**Brief**
Please work out how many lines in the entries contain "TestMethod", then give that number with nothing added.

|---|

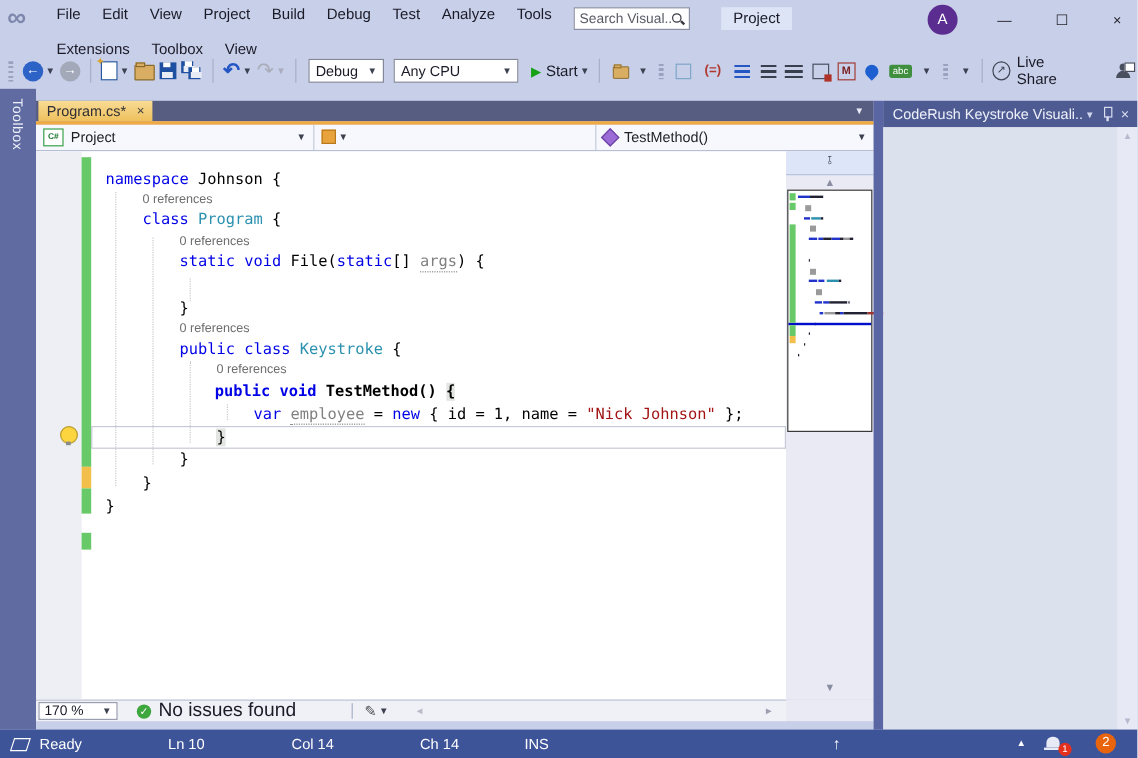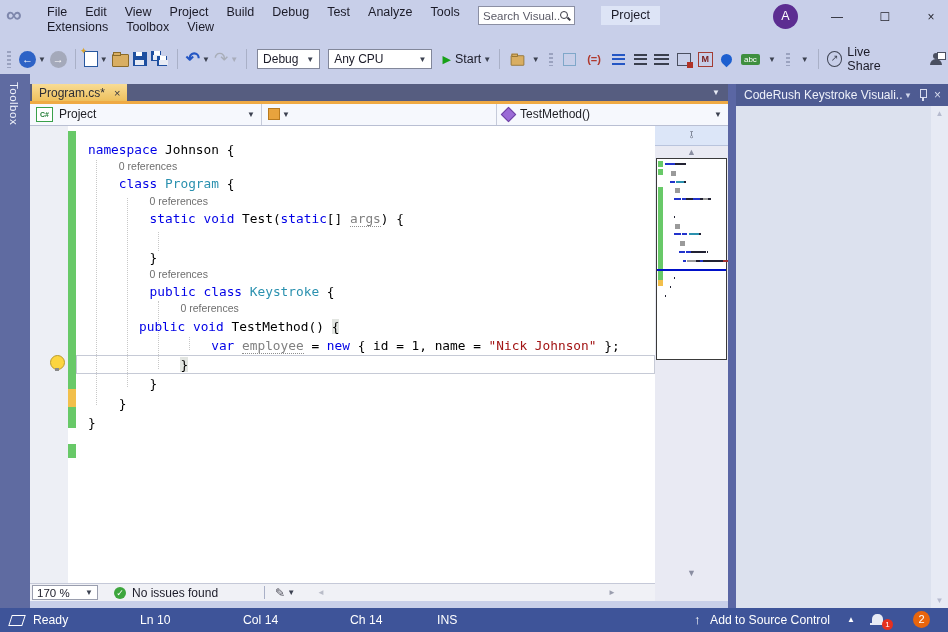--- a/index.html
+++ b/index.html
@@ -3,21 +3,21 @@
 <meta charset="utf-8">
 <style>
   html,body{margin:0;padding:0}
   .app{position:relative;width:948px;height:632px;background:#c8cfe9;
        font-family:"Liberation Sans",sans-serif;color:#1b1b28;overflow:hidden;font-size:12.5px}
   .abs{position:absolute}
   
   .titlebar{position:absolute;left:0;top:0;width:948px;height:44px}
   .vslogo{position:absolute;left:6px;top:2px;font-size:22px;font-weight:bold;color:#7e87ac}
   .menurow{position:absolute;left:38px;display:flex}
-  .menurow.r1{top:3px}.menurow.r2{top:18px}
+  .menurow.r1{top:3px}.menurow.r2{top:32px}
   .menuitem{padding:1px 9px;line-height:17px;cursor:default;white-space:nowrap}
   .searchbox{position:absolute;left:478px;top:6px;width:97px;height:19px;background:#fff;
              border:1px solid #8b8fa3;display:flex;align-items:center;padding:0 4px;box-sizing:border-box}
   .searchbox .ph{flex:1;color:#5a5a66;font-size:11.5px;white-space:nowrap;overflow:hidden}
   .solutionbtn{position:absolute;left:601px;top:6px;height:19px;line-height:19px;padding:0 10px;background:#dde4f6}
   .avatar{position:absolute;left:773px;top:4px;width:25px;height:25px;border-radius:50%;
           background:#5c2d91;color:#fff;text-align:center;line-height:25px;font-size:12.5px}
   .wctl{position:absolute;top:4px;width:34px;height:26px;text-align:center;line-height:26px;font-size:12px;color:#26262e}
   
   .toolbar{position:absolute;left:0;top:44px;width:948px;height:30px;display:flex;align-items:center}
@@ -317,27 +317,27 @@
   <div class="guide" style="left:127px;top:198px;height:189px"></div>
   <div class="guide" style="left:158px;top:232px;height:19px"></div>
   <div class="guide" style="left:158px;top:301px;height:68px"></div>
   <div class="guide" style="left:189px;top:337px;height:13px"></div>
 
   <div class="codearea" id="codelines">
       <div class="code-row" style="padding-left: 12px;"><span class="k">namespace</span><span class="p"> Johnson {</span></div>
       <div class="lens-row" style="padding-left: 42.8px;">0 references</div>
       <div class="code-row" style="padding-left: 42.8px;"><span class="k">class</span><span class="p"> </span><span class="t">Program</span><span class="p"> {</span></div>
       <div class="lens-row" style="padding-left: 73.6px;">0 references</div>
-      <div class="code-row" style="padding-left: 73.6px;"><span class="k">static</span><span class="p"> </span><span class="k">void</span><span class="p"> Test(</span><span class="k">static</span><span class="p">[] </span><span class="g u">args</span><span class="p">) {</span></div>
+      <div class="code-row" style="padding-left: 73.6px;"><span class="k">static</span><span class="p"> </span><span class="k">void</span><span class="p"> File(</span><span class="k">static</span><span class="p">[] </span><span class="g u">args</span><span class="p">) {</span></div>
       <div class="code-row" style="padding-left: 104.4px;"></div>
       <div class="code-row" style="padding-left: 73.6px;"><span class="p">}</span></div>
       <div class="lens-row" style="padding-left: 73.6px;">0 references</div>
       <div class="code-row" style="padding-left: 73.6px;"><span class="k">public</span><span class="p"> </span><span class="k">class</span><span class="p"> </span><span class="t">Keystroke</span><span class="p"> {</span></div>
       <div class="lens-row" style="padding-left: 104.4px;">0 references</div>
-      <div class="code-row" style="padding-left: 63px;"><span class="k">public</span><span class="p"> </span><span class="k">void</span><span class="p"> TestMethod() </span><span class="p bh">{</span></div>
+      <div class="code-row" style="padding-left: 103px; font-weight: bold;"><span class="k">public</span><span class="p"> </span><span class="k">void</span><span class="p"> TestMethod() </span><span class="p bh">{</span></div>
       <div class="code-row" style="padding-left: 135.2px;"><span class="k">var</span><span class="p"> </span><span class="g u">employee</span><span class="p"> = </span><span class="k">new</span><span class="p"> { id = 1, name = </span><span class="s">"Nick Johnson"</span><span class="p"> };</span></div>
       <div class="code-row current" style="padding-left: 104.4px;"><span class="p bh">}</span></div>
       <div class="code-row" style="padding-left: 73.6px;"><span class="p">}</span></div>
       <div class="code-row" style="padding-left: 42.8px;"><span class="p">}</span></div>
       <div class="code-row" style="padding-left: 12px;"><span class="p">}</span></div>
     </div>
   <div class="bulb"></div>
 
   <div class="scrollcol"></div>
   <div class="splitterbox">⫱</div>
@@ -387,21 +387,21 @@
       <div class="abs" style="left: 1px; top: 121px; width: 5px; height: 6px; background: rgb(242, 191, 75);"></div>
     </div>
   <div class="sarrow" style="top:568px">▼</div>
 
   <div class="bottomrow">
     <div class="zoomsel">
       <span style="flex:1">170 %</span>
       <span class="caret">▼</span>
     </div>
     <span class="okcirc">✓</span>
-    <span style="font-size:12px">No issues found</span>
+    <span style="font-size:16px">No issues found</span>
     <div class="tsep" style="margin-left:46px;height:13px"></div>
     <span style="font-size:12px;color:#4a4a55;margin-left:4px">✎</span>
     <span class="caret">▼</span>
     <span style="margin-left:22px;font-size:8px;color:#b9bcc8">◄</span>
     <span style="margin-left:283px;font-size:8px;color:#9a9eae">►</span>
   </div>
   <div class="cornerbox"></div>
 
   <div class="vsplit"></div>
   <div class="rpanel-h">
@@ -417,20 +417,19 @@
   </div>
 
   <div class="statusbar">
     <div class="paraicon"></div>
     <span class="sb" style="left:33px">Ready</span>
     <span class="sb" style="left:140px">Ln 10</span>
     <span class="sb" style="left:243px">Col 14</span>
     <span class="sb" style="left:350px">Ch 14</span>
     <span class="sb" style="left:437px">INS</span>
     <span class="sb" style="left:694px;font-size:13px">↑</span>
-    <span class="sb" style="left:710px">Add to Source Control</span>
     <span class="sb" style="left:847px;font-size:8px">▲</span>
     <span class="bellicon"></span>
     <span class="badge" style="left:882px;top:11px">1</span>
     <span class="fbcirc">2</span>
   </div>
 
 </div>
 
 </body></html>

|---|

**Response box**
2